Alex, 

Thanks for replying, appreciate the time. Especially the command line with 
various options specified! 

I've spent hours and hours googling both before posting here, and 
afterwards. There's SOME information out there, but no real smoking gun. 
Most of the ideas in the first 10 pages of google results have not panned 
out in terms of EFFECTIVE results. 

https://github.com/ameera3/OCR_Expiration_Date 

looks pretty interesting, but it felt overly complicated to me. 

other responses in-line 


On 1/1/2021 3:07 PM, Alex Santos wrote: 
To overcome [the fact that the dots when scanned in hi-res are individual] > 
you might need to preprocess the > scanned images with some image editing 
software to find a sweet spot. I 
would probably start by doing a high contrast medium resolution scan, then 
add some gaussian blue to effectively marry the dots into a continuous 
shape, rather than individual dots and then use some leveling tool to 
tighten the soft blur around the edges. 

Spent a few hours messing around with this. 

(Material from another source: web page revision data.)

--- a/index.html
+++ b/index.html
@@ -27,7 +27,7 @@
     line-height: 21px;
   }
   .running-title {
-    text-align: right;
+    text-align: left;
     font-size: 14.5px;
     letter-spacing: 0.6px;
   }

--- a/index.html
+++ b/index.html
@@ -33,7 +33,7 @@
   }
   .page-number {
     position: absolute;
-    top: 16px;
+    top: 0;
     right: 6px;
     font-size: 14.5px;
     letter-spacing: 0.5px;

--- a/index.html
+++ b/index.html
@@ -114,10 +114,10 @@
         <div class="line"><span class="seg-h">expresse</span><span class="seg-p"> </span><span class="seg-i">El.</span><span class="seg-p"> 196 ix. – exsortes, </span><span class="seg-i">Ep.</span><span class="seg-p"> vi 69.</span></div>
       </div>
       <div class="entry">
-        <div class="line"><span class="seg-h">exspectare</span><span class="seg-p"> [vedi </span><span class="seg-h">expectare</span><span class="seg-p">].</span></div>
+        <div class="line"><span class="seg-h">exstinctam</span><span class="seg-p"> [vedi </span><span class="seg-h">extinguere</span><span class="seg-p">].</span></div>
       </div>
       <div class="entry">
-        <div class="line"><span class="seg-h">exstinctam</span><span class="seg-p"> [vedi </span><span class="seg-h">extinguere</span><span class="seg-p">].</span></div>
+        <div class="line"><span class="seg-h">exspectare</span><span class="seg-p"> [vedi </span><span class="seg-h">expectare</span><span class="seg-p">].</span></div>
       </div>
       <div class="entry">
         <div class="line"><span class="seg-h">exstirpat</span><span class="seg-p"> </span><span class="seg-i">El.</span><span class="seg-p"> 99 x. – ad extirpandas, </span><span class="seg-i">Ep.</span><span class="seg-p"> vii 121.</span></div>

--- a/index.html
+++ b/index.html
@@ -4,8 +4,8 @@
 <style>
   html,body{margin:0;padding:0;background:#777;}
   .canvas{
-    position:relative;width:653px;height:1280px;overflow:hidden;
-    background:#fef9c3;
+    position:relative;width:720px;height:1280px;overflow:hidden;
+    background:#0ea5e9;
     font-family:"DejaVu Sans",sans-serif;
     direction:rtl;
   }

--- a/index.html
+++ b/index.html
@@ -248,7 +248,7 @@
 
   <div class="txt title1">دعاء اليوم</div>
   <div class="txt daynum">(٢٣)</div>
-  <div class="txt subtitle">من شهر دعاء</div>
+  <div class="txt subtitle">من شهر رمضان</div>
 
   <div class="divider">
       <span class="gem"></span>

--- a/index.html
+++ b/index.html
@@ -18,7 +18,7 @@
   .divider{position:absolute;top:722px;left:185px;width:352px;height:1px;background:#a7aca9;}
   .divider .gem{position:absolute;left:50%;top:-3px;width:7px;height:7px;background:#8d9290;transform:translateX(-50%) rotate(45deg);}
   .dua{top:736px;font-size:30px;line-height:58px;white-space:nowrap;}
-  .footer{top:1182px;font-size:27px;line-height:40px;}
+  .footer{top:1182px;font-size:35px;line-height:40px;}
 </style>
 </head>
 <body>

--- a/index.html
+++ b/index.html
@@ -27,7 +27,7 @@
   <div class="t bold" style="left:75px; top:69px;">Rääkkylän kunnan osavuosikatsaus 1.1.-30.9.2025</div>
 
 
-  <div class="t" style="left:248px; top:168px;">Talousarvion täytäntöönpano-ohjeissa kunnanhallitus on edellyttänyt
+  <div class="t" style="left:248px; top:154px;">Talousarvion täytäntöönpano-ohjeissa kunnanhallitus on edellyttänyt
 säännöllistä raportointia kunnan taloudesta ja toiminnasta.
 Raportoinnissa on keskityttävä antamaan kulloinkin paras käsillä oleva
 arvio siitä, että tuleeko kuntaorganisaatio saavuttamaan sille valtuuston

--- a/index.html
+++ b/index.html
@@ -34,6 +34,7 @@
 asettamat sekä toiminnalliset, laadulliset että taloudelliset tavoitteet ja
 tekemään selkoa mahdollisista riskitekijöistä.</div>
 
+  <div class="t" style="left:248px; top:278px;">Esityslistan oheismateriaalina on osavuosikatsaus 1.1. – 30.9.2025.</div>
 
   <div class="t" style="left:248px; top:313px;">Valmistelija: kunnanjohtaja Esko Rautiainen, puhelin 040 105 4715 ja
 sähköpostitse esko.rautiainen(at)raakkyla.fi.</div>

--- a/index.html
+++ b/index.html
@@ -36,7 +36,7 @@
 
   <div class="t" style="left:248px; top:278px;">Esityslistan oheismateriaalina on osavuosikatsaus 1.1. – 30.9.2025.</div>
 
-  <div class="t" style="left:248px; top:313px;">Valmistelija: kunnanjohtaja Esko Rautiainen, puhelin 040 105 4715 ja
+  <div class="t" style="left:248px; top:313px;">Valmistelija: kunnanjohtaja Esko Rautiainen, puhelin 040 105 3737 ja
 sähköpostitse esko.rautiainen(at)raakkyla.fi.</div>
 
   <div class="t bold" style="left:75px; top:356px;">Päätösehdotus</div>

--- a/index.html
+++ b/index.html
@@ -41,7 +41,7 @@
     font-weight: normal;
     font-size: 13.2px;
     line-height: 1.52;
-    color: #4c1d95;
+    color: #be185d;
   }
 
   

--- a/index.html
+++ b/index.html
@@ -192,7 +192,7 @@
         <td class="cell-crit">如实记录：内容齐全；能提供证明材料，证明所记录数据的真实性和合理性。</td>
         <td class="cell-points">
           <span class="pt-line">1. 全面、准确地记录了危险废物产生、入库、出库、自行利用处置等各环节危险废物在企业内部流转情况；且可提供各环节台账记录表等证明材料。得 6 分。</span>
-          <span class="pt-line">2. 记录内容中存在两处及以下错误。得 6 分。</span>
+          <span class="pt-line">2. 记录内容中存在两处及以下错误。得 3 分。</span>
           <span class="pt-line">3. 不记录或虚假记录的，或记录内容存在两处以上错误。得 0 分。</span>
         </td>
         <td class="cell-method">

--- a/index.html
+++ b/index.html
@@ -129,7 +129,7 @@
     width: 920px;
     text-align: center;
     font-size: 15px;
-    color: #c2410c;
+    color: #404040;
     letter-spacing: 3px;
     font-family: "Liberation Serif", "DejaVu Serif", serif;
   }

https://jeffreymorgan.io/articles/improve-dot-matrix-ocr-performance-tutorial/ 

I get idea, and if I read you right, you're saying basically the same 
thing. However, it really didn't pan out. Yes, the characters look more 
like traditional text, but there was no dramatic improvement in 
recognition. Part of the problem is that there are so many variables and 
it's hard to isolate minor improvements. 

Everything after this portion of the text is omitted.